## ACTION ITEM:
Check each line of the data below for the word "margin", then extract the ones that have it.

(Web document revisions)
BEGIN

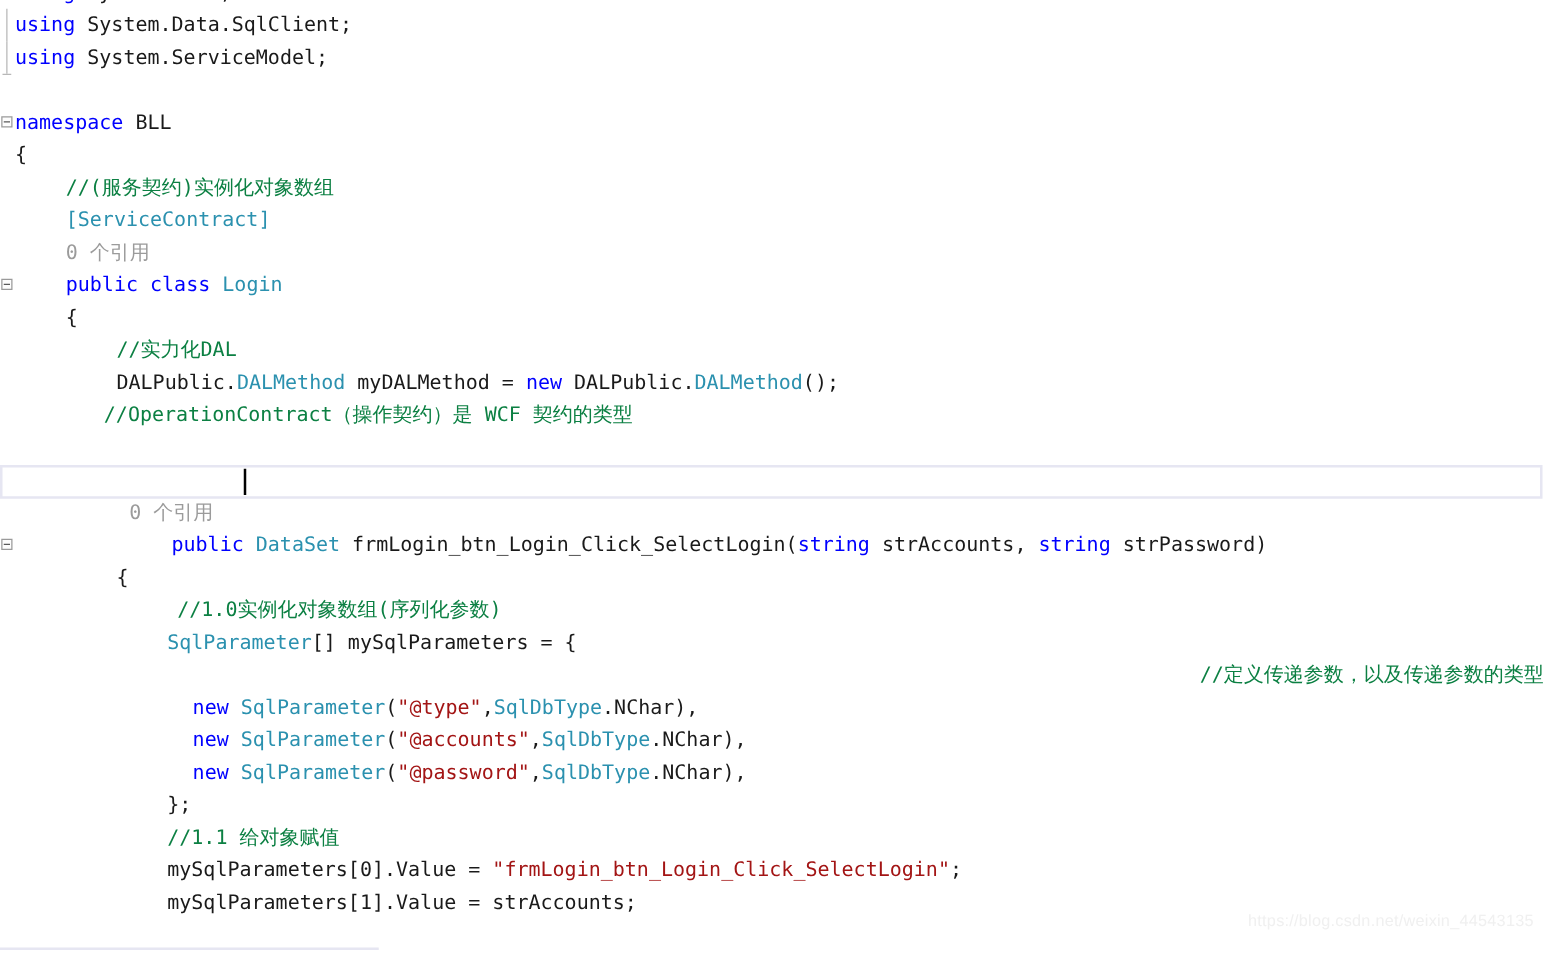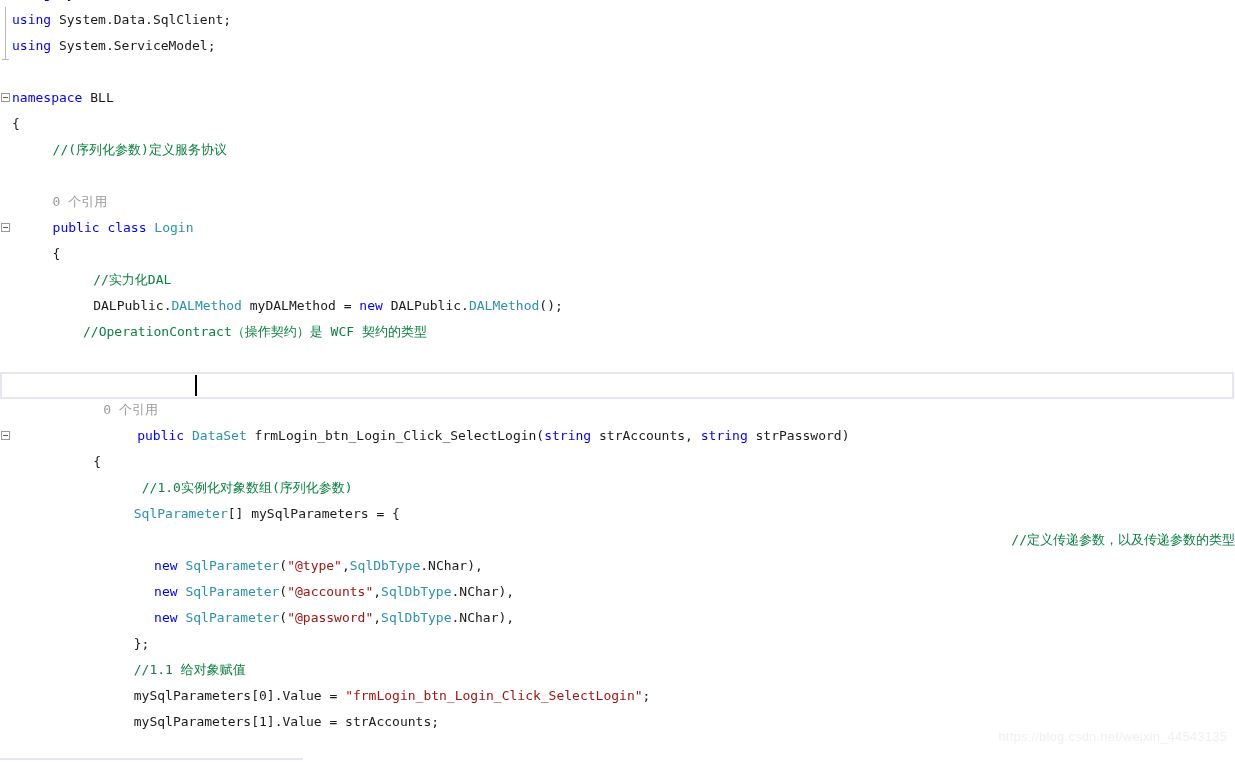--- a/index.html
+++ b/index.html
@@ -69,21 +69,21 @@
     width: 1235px;
     height: 762px;
   }
   .line {
     position: absolute;
     left: 0;
     width: 1235px;
     height: 26px;
     line-height: 26px;
     white-space: pre;
-    font-size: 13px;
+    font-size: 16px;
     font-family: "DejaVu Sans Mono", monospace;
     color: #1a1a1a;
   }
   .line .ind {
     display: inline-block;
   }
 
   
   .kw   { color: #0000ff; }
   .typ  { color: #2b91af; }
@@ -149,21 +149,22 @@
   <div id="current-line" style="top: 372px;"></div>
   <div id="caret" style="left: 194.7px; top: 375px;"></div>
 
   <div class="code-layer" id="code-layer">
       <div class="line" style="top: -19px;"><span class="ind" style="width: 12px;"></span><span class="kw">using</span><span class="pln"> System.Data;</span></div>
       <div class="line" style="top: 7px;"><span class="ind" style="width: 12px;"></span><span class="kw">using</span><span class="pln"> System.Data.SqlClient;</span></div>
       <div class="line" style="top: 33px;"><span class="ind" style="width: 12px;"></span><span class="kw">using</span><span class="pln"> System.ServiceModel;</span></div>
       <div class="line" style="top: 59px;"><span class="ind" style="width: 12px;"></span></div>
       <div class="line" style="top: 85px;"><span class="ind" style="width: 12px;"></span><span class="kw">namespace</span><span class="pln"> BLL</span></div>
       <div class="line" style="top: 111px;"><span class="ind" style="width: 12px;"></span><span class="pln">{</span></div>
-      <div class="line" style="top: 137px;"><span class="ind" style="width: 52.6px;"></span><span class="cmt">//(序列化参数)定义服务协议</span></div>
+      <div class="line" style="top: 137px;"><span class="ind" style="width: 52.6px;"></span><span class="cmt">//(服务契约)实例化对象数组</span></div>
+      <div class="line" style="top: 163px;"><span class="ind" style="width: 52.6px;"></span><span class="typ">[ServiceContract]</span></div>
       <div class="line" style="top: 189px;"><span class="ind" style="width: 52.6px;"></span><span class="lens">0 个引用</span></div>
       <div class="line" style="top: 215px;"><span class="ind" style="width: 52.6px;"></span><span class="kw">public</span><span class="pln"> </span><span class="kw">class</span><span class="pln"> </span><span class="typ">Login</span></div>
       <div class="line" style="top: 241px;"><span class="ind" style="width: 52.6px;"></span><span class="pln">{</span></div>
       <div class="line" style="top: 267px;"><span class="ind" style="width: 93.2px;"></span><span class="cmt">//实力化DAL</span></div>
       <div class="line" style="top: 293px;"><span class="ind" style="width: 93.2px;"></span><span class="pln">DALPublic.</span><span class="typ">DALMethod</span><span class="pln"> myDALMethod = </span><span class="kw">new</span><span class="pln"> DALPublic.</span><span class="typ">DALMethod</span><span class="pln">();</span></div>
       <div class="line" style="top: 319px;"><span class="ind" style="width: 83.05px;"></span><span class="cmt">//OperationContract（操作契约）是 WCF 契约的类型</span></div>
       <div class="line" style="top: 397px;"><span class="ind" style="width: 103.35px;"></span><span class="lens">0 个引用</span></div>
       <div class="line" style="top: 423px; margin-left: 44px;"><span class="ind" style="width: 93.2px;"></span><span class="kw">public</span><span class="pln"> </span><span class="typ">DataSet</span><span class="pln"> frmLogin_btn_Login_Click_SelectLogin(</span><span class="kw">string</span><span class="pln"> strAccounts, </span><span class="kw">string</span><span class="pln"> strPassword)</span></div>
       <div class="line" style="top: 449px;"><span class="ind" style="width: 93.2px;"></span><span class="pln">{</span></div>
       <div class="line" style="top: 475px; margin-left: 8px;"><span class="ind" style="width: 133.8px;"></span><span class="cmt">//1.0实例化对象数组(序列化参数)</span></div>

END

## ANSWER TO THIS PROBLEM:
       <div class="line" style="top: 423px; margin-left: 44px;"><span class="ind" style="width: 93.2px;"></span><span class="kw">public</span><span class="pln"> </span><span class="typ">DataSet</span><span class="pln"> frmLogin_btn_Login_Click_SelectLogin(</span><span class="kw">string</span><span class="pln"> strAccounts, </span><span class="kw">string</span><span class="pln"> strPassword)</span></div>
       <div class="line" style="top: 475px; margin-left: 8px;"><span class="ind" style="width: 133.8px;"></span><span class="cmt">//1.0实例化对象数组(序列化参数)</span></div>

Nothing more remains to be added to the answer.